Work task:
Give the entries again exactly. Skip the pictures.

(Data entries)
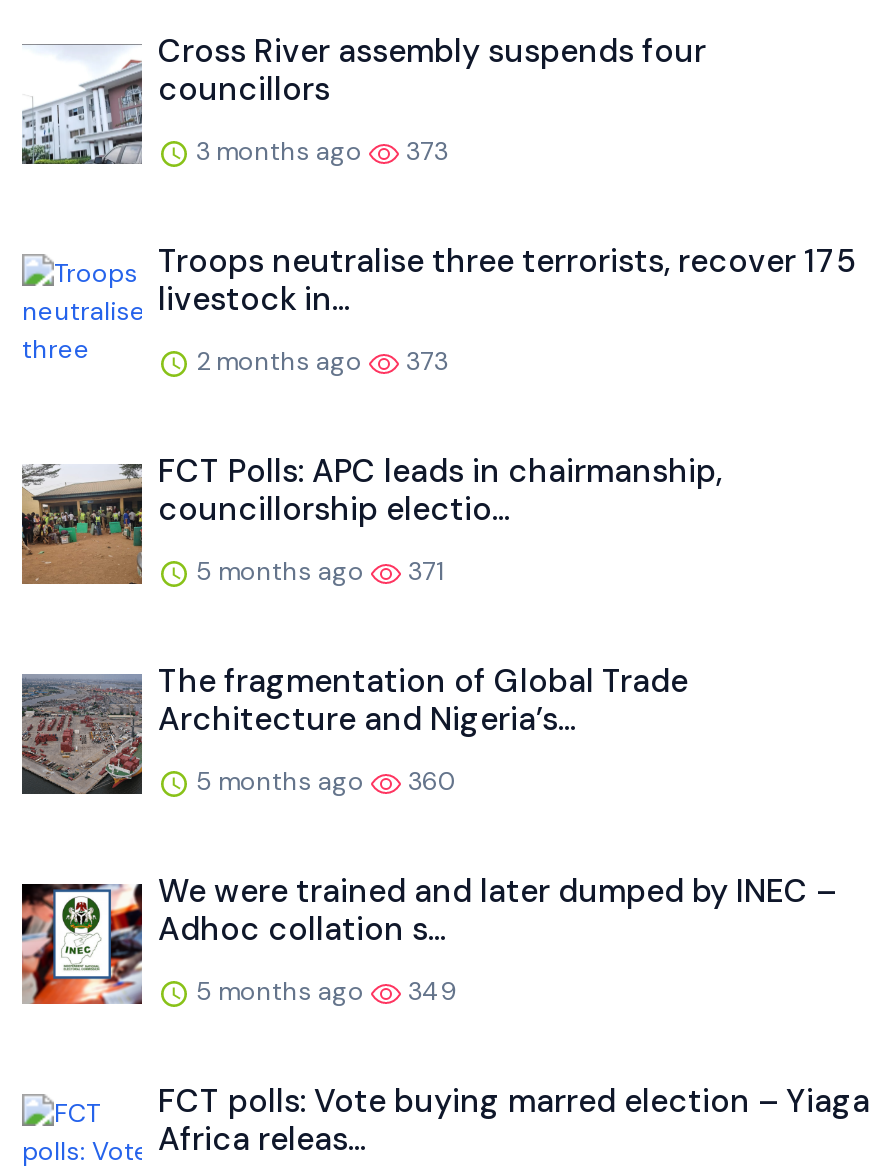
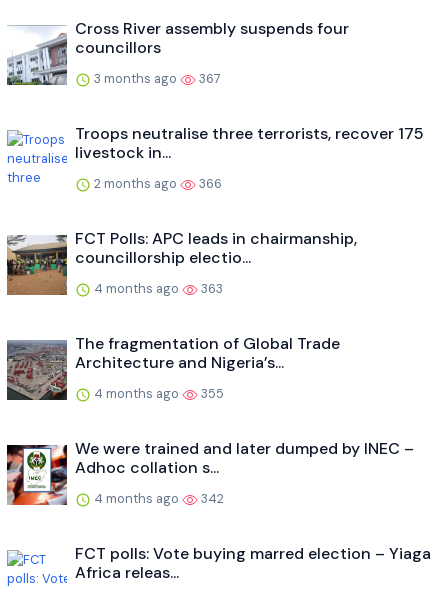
- 3 months ago 373
+ 3 months ago 367

- 2 months ago 373
+ 2 months ago 366

- 5 months ago
+ 4 months ago

- 371
+ 363

- 5 months ago
+ 4 months ago

- 360
+ 355

- 5 months ago
+ 4 months ago

- 349
+ 342
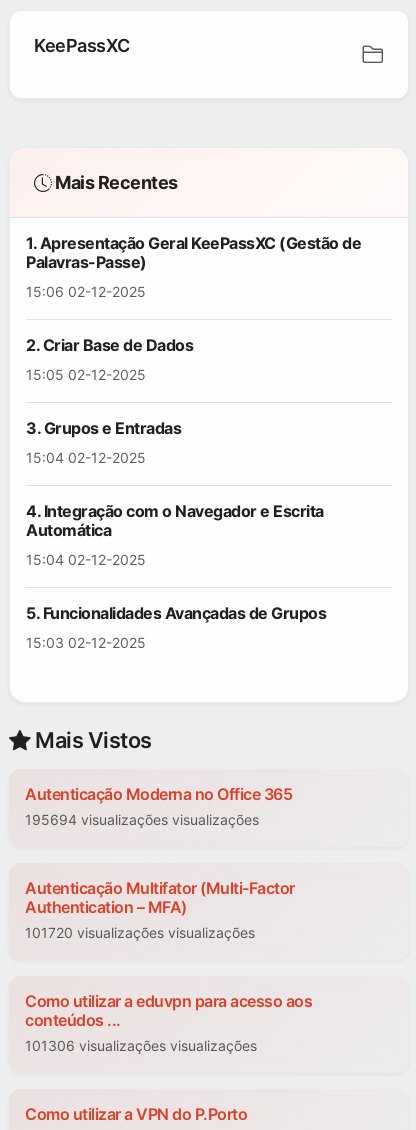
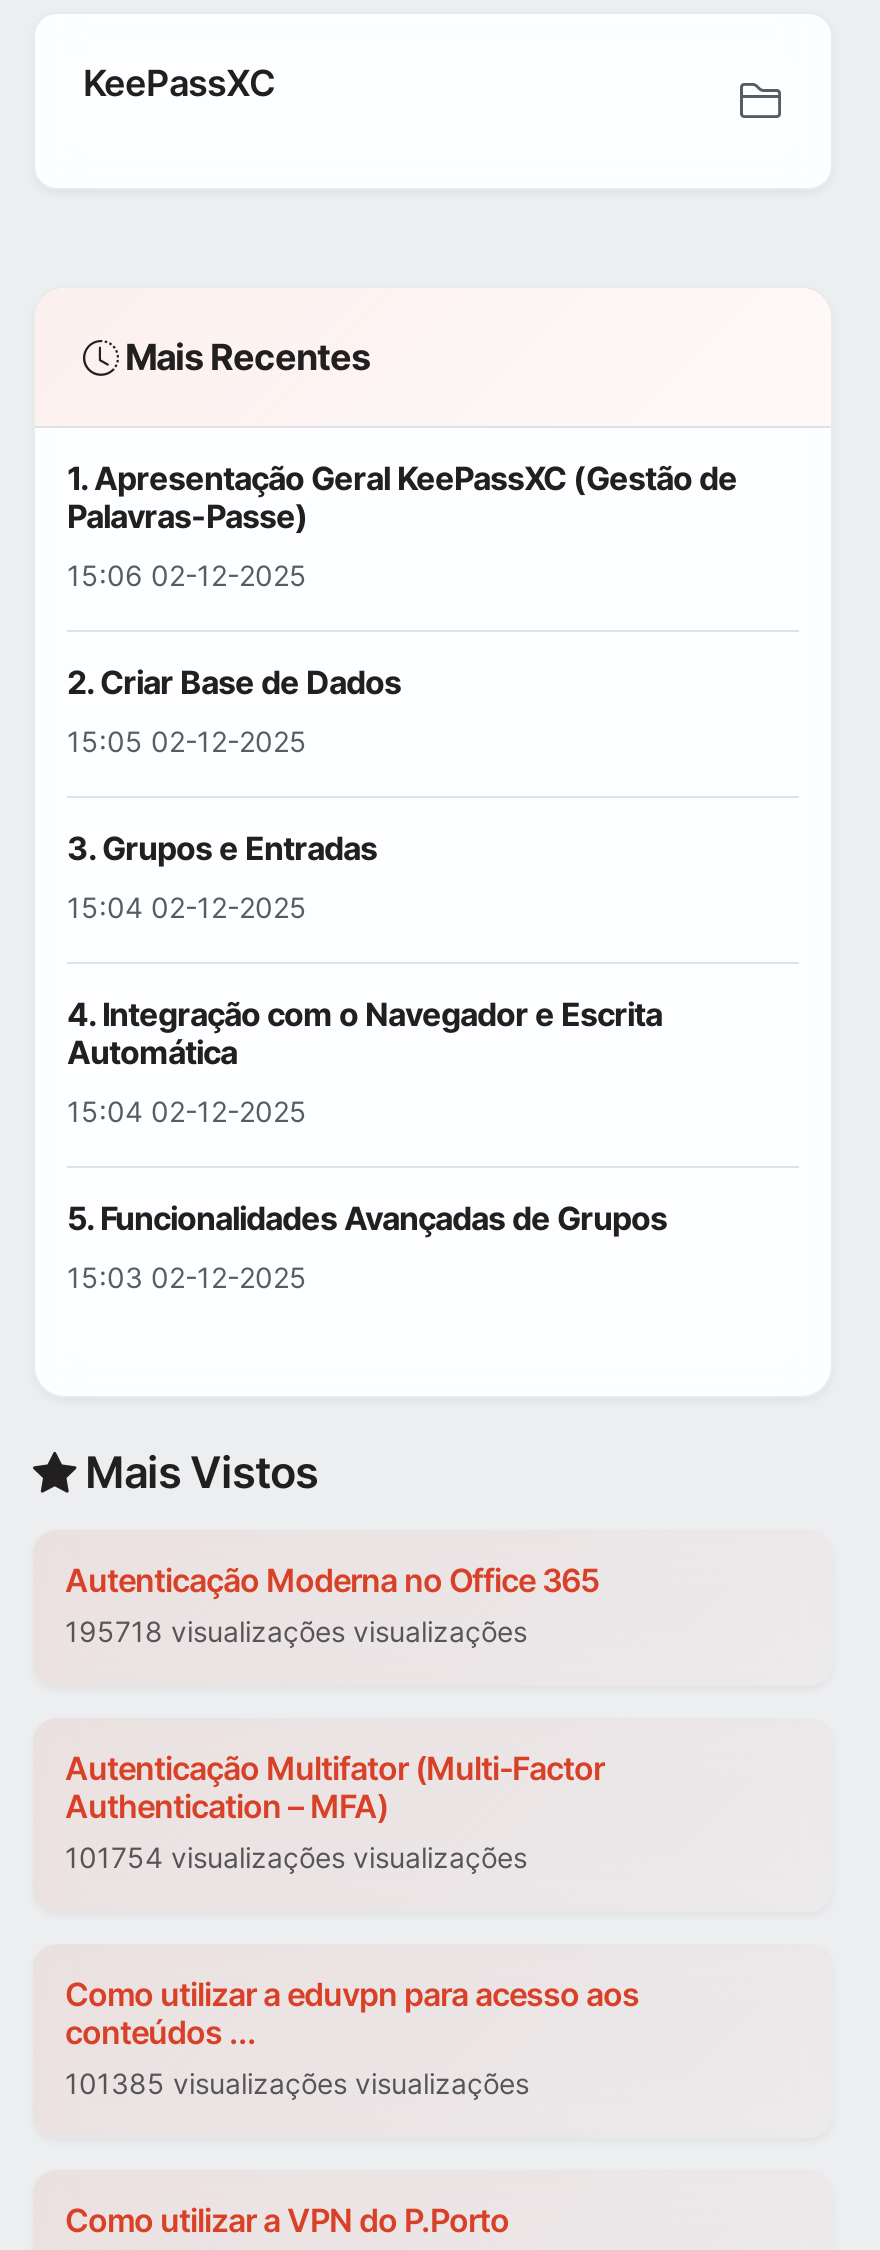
- 195694 visualizações visualizações
+ 195718 visualizações visualizações

- 101720 visualizações visualizações
+ 101754 visualizações visualizações

- 101306 visualizações visualizações
+ 101385 visualizações visualizações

Exercise answer:
- 3 months ago 373
+ 3 months ago 367

- 2 months ago 373
+ 2 months ago 366

- 5 months ago
+ 4 months ago

- 371
+ 363

- 5 months ago
+ 4 months ago

- 360
+ 355

- 5 months ago
+ 4 months ago

- 349
+ 342
- 195694 visualizações visualizações
+ 195718 visualizações visualizações

- 101720 visualizações visualizações
+ 101754 visualizações visualizações

- 101306 visualizações visualizações
+ 101385 visualizações visualizações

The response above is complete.